"On se dit pourquoi moi?": avant l'ouverture du procès des attentats de 2015, les questions de Michel Catalano, pris en otage par les frères Kouachi
Cinq ans et huit mois après les faits, le procès des attentats de Charlie Hebdo et de l'Hyper Cacher s'ouvre demain, le 2 septembre. 14 accusés, dont 3 manquent à l'appel, sont jugés par une cour d'assises spéciale à Paris, jusqu'au 10 novembre.
Ils sont soupçonnés de soutien logistique aux frères Kouachi et à Amedy Coulibaly, auteurs des attaques qui ont visé la rédaction de Charlie Hebdo, une policière municipale à Montrouge et un supermarché parisien Hyper Cacher, faisant au total 17 morts.
Plus de cinq ans après, certaines victimes sont encore profondément marquées par ce qu'elles ont vécu. C'est notamment le cas de Michel Catalano, patron de l'imprimerie de Dammartin-en-Goële, en Seine-et-Marne, où se sont réfugiés les frères Kouachi, le 9 janvier, deux jours après le massacre de Charlie Hebdo.
Lorsqu'on le voit déambuler dans les couloirs de son entreprise, Michel Catalano a tout d'un patron ordinaire. Les fournisseurs, les devis, les clients qu'on reçoit avec le sourire.
Mais il suffit qu'il s'approche de cette fenêtre, pour que tout lui revienne immédiatement en mémoire. Ce 9 janvier 2015 à 8h25 du matin, c'est d'ici qu'il aperçoit les frères Kouachi sur le parking de son imprimerie.
“Quand ils se sont garés, j’ai remarqué tout de suite la kalachnikov, mais surtout le lance-roquette. Et sur le moment, j’ai hésité parce qu’ils étaient habillés en noir donc j’ai cru que c’était des gendarmes et puis finalement, j’ai vite compris que ce n’était pas les gendarmes”, se remémore-t-il.
Commence alors son "enfer", comme il dit. Près de deux heures en tête-à-tête avec les frères Kouachi. Pendant qu'un de ses salariés est caché sous un évier dans une autre pièce. Alors même 5 ans et 8 mois plus tard, chaque matin, en poussant la porte, c'est la même sensation.
“Ce ne sont pas des flashs qui reviennent, c’est une ambiance, c’est une angoisse, mais c’est surtout une sensation physique qui revient tous les matins quand j’arrive”, assure-t-il.
De nombreuses questions en suspens
Pourtant, Michel Catalano a décidé de rebâtir son entreprise. Ici, au même endroit. Sa manière de continuer à vivre.

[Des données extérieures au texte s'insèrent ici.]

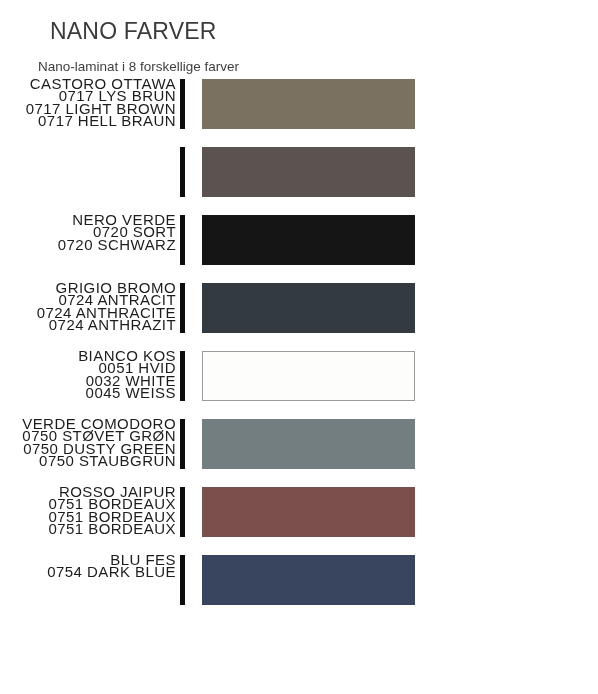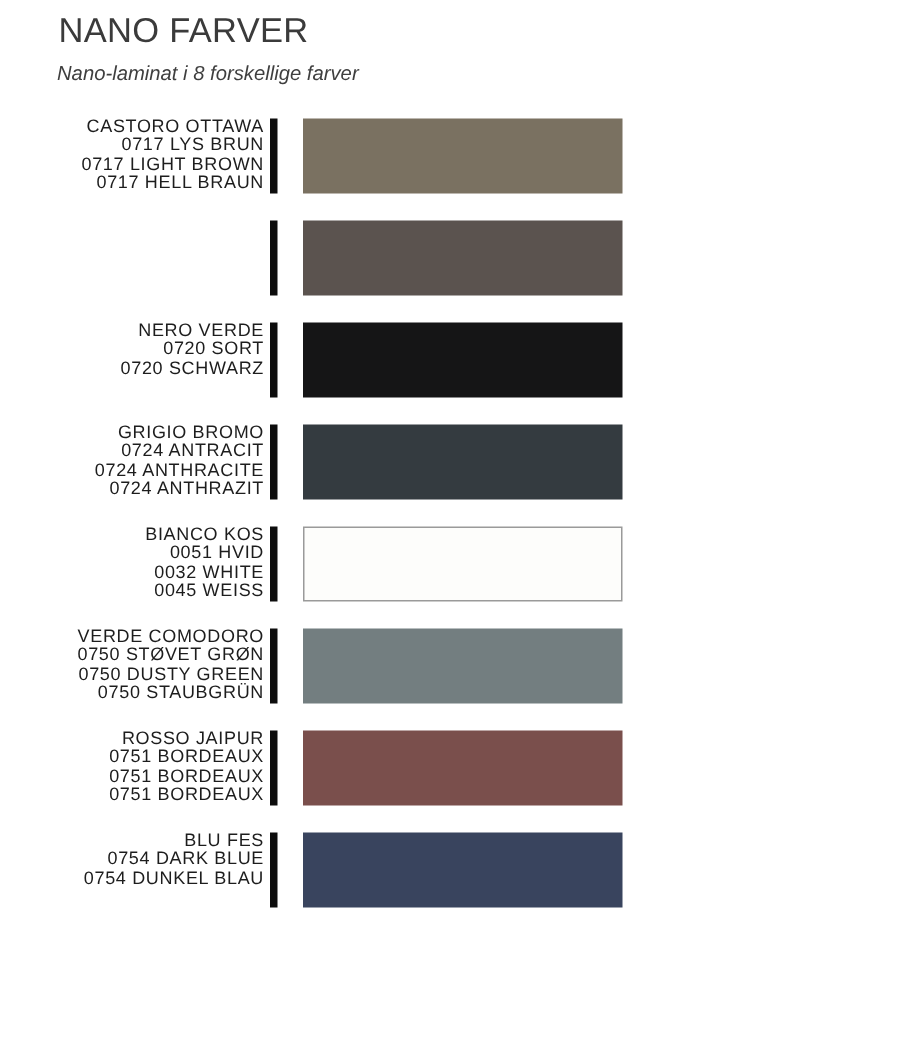"NANO FARVER" #page-title { margin: 1px -> 12px }
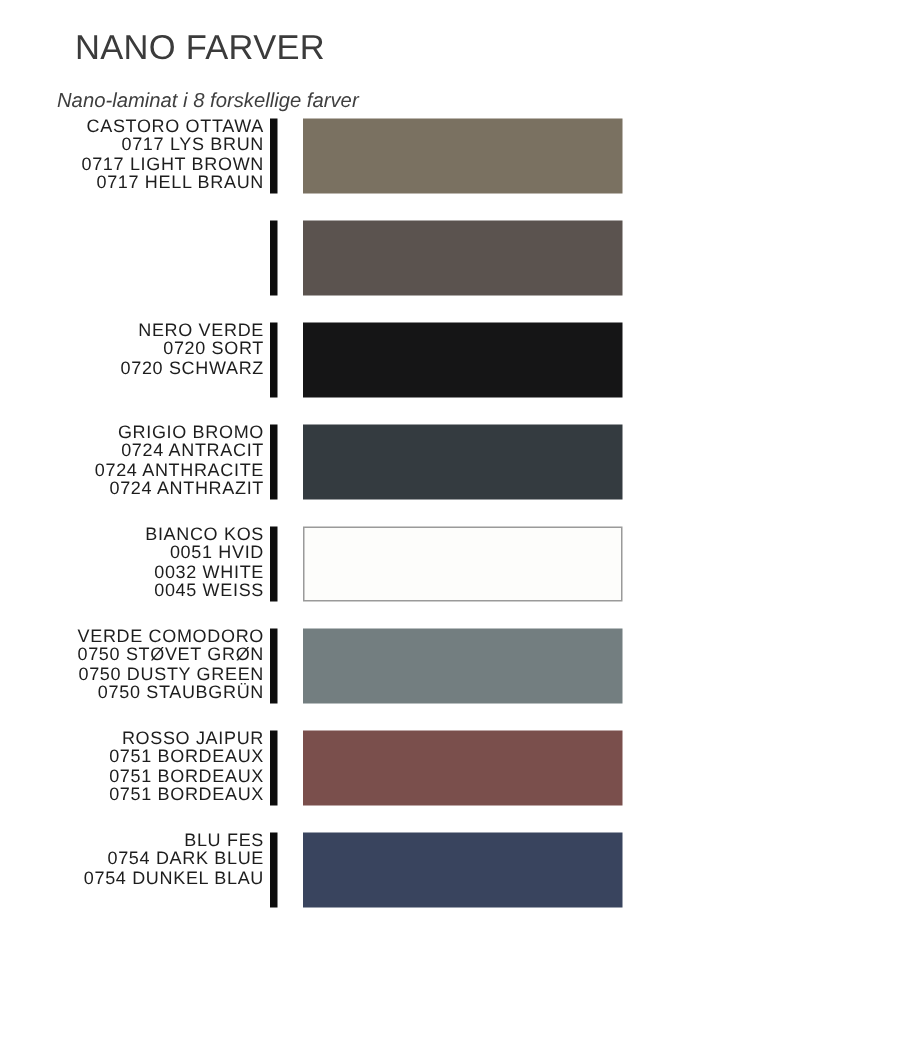"Nano-laminat i 8 forskellige farver" #page-subtitle { font-style: italic -> none }
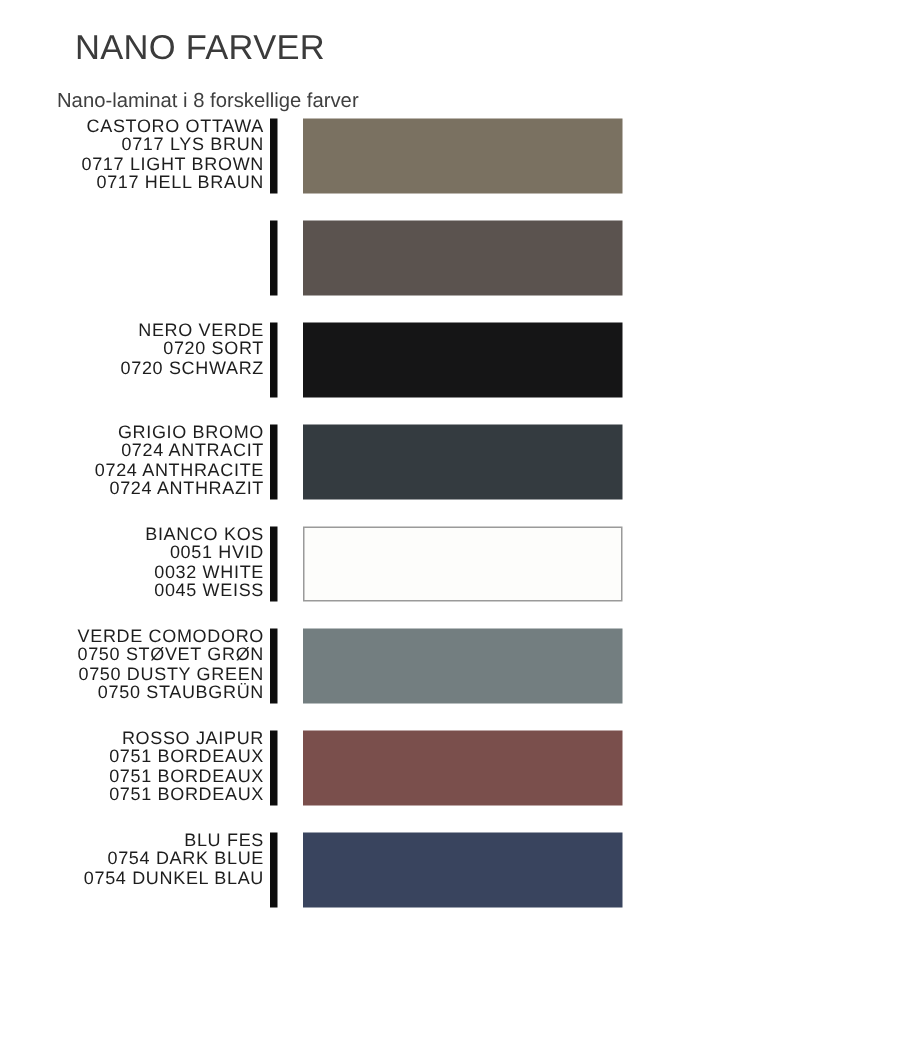"CASTORO OTTAWA" .swatch-labels { font-size: 12px -> 15px }
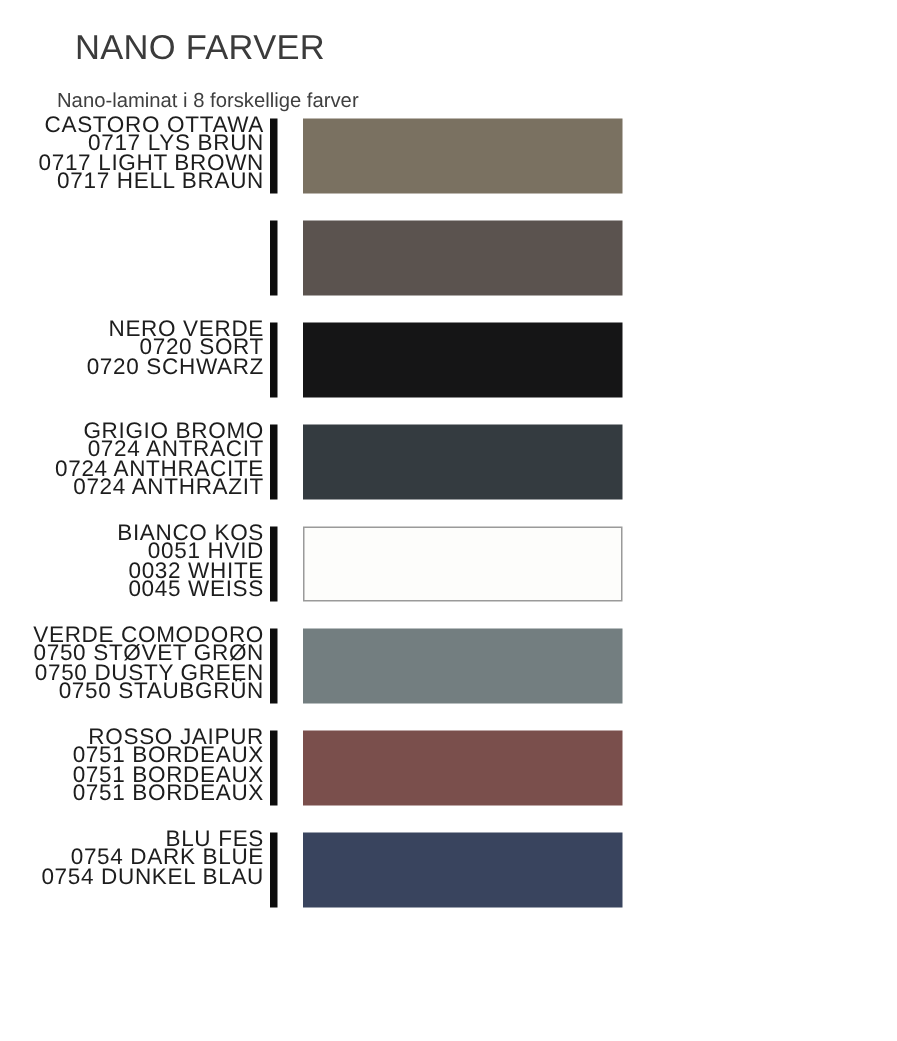"0754 DUNKEL BLAU" span.lbl { html: <span>0754 DUNKEL BLAU</span> -> none }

C’était important pour moi de me relever à l’endroit où je suis tombé et de continuer le chemin de ma vie. Et après si un jour ça peut arriver encore, je ne sais pas des fois, je me pose déjà la question, si je décide de partir ça sera moi qui le décide et pas quelqu’un qui décidera à ma place”, explique-t-il.
Un lent parcours de reconstruction, et beaucoup de questions qui le hantent encore. Dont il espère trouver des réponses au procès.
“J’aimerais bien savoir comment ils sont arrivés là, comment ils ont obtenu des armes, est-ce qu’ils connaissaient les lieux, est-ce qu’ils étaient déjà venus par ici. Tout un tas de question qu’on se pose tout de suite après parce qu’on se dit pourquoi moi, pourquoi nous”, détaille-t-il.
Un peu plus de deux mois de procès, que Michel Catalano aborde sans haine, sans colère. Juste avec ses quelques interrogations, et son envie de témoigner.